The superficial life of the superficial author of all those superficial, lubricious and extraordinarily popular sleaze-fests of the 1950s, ’60s, ’70s and ’80s, when ghost writers replaced the dying doyen of the “dirty novel.”
Wilson (Beautiful Shadow: The Life of Patricia Highsmith, 2003, etc.), hasn’t come up with much here. From an early age, Harold Robbins (born Rubin) gleefully lied about his life, inventing episodes and characters as facilely as he did later at his typewriter. So his biographer was forced to look at public records like census data and high-school attendance sheets, to conduct interviews with survivors (neither of Robbins’ two daughters offers much here) and to wax creative. For example, Wilson begins each chapter with a Robbinsian passage along the lines of “next to having sex, driving a cool car was one of the greatest pleasures of his life” and generally ends with a brisk, “keep-on-reading” sentence such as “but even fiercer sex and censorship battles lay ahead.” This ludic silliness aside, Wilson settles for skating along the admittedly high-gloss surface of Robbins’ life. Yes, his was a Horatio Alger–style tale; Robbins actually rose from stock boy to pen The Carpetbaggers and other lucrative titles.
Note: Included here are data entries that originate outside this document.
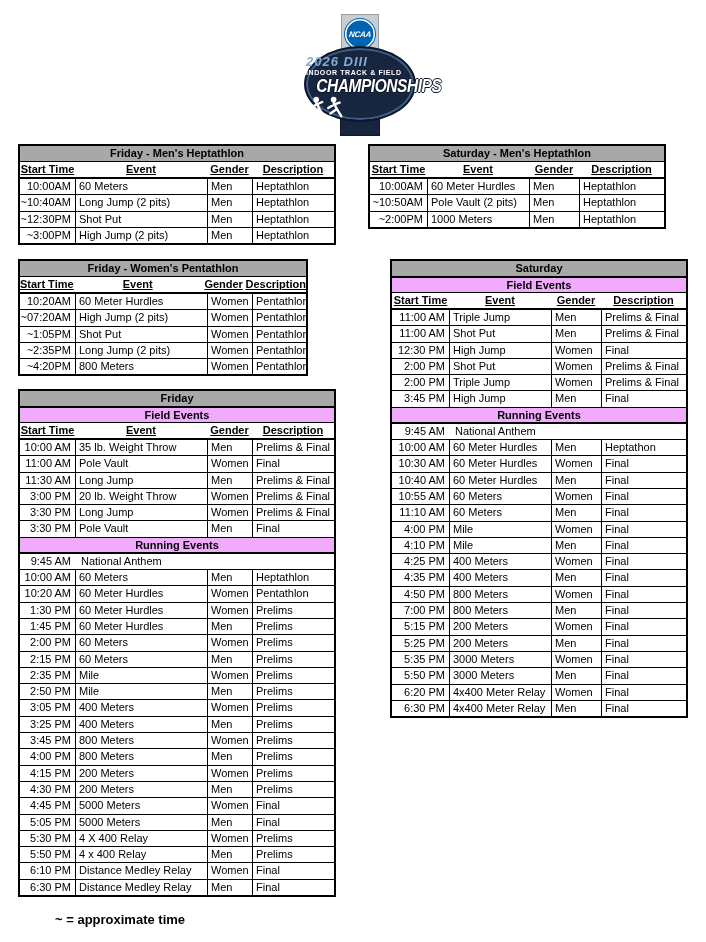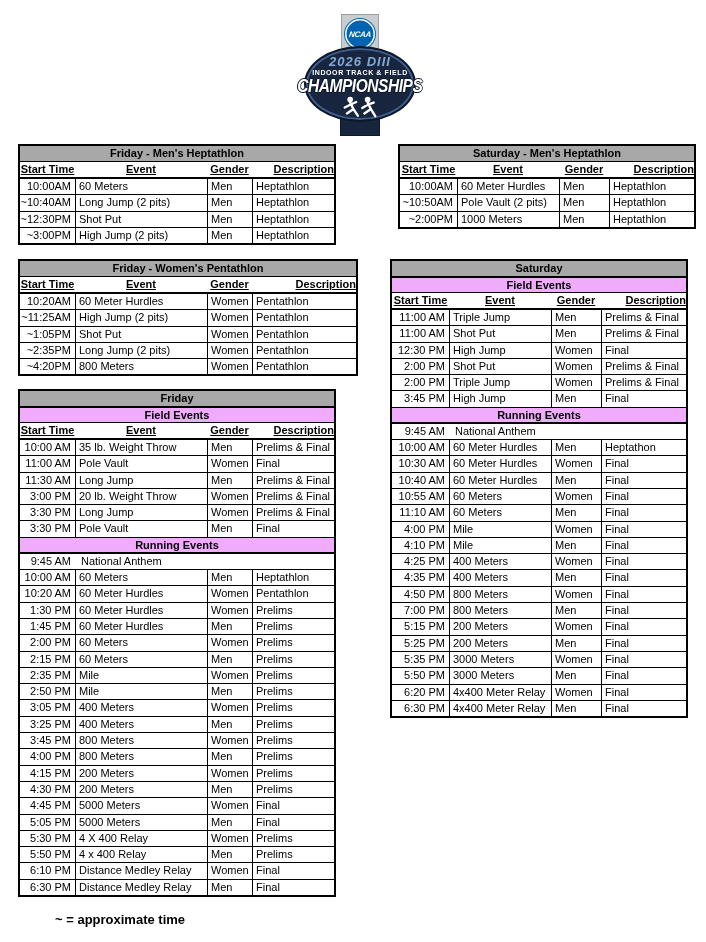"2026 DIII" .logo .badge { align-items: center -> flex-start }
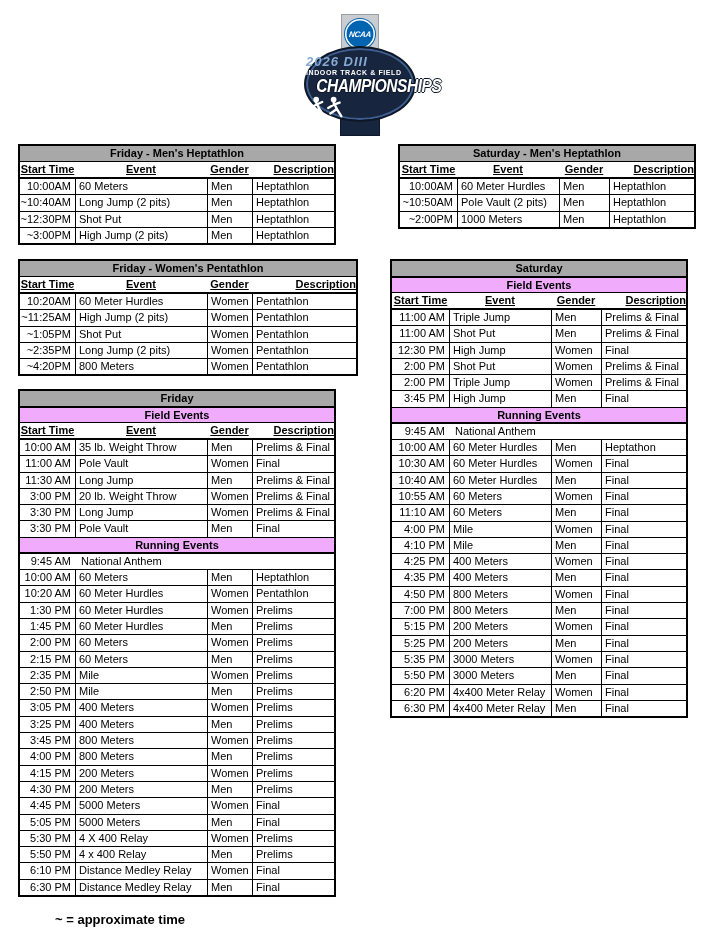"Saturday - Men's Heptathlon" #t-sat-hep { left: 398px -> 368px }
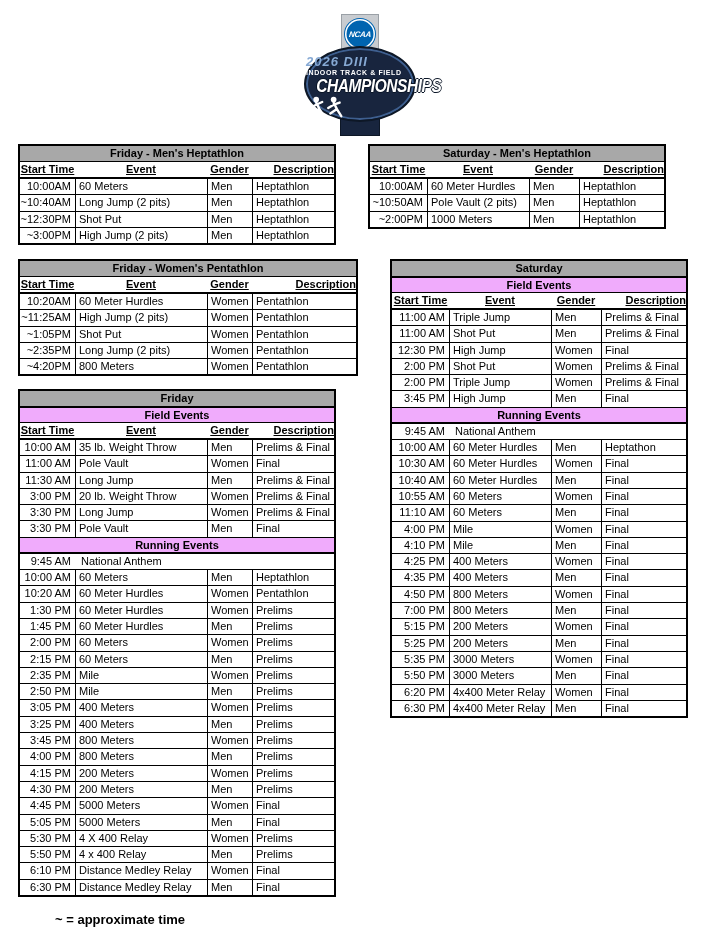"Description" .col-head .hc3 { text-align: right -> none }
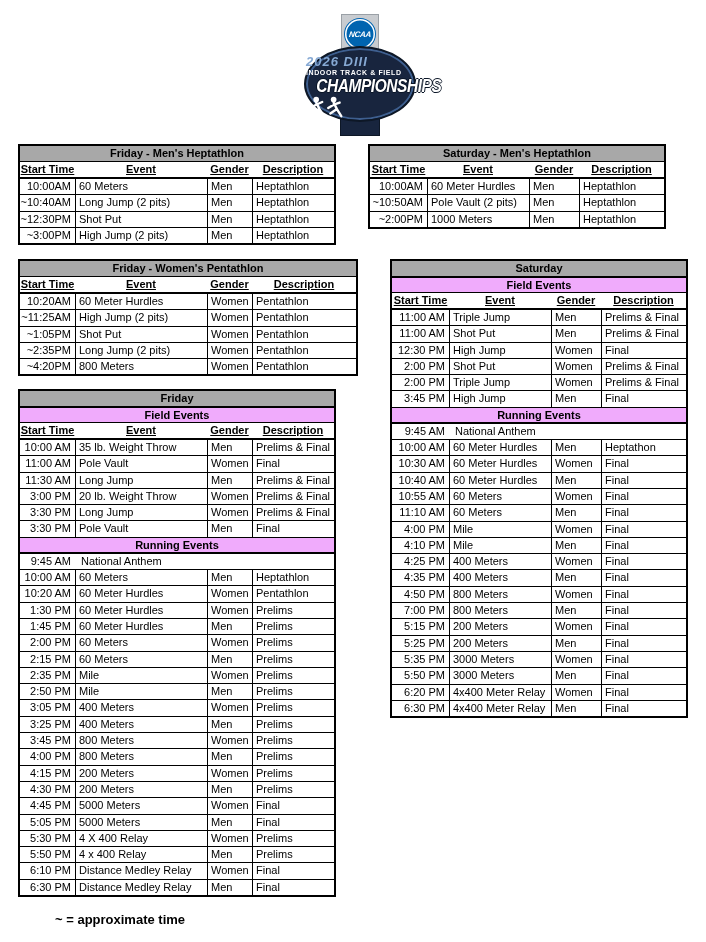"Friday - Women's Pentathlon" #t-fri-pent { width: 340px -> 290px }
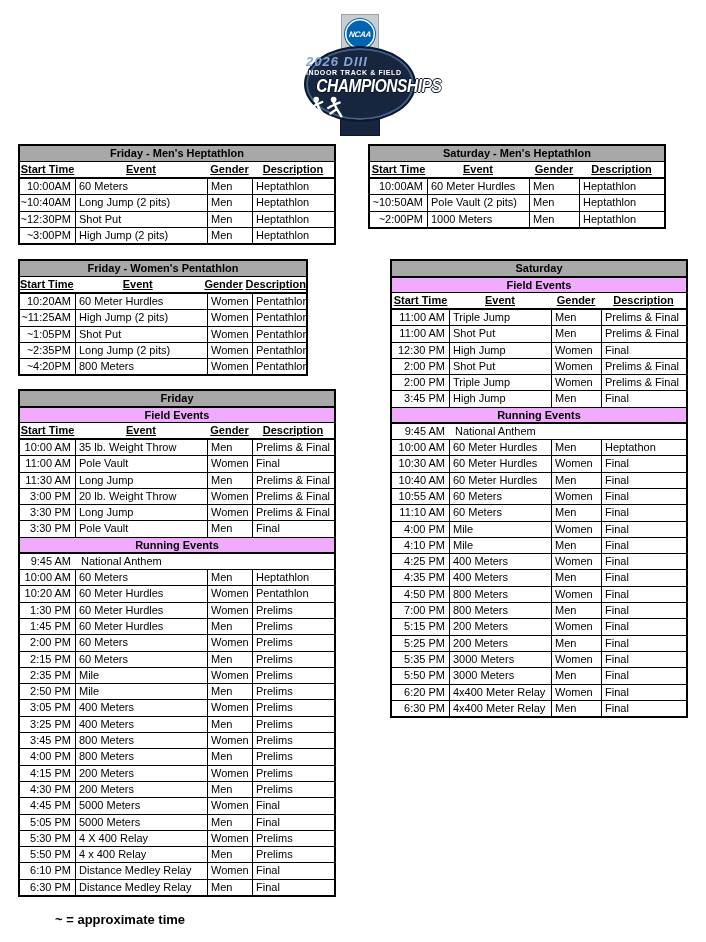"~11:25AM" div.ct { text: 11:25AM -> 07:20AM }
And, yes, the text makes it patent—and ultimately rather dull—that Robbins liked sex. Lots of it. Wilson tries hard to establish that it was women the author liked, not the services they provided, but after witnessing some of Robbins’ escapades and “preferences” (prostate massages are among the milder ones), readers may well want to head for the shower. The man could sell books, though: 750 million or so, which for a while provided him with villas, yachts, fast cars and fast lanes and accommodating (young) women. Massive debts and a wheelchair, however, were his ultimate fate.
Drivel about a driveler.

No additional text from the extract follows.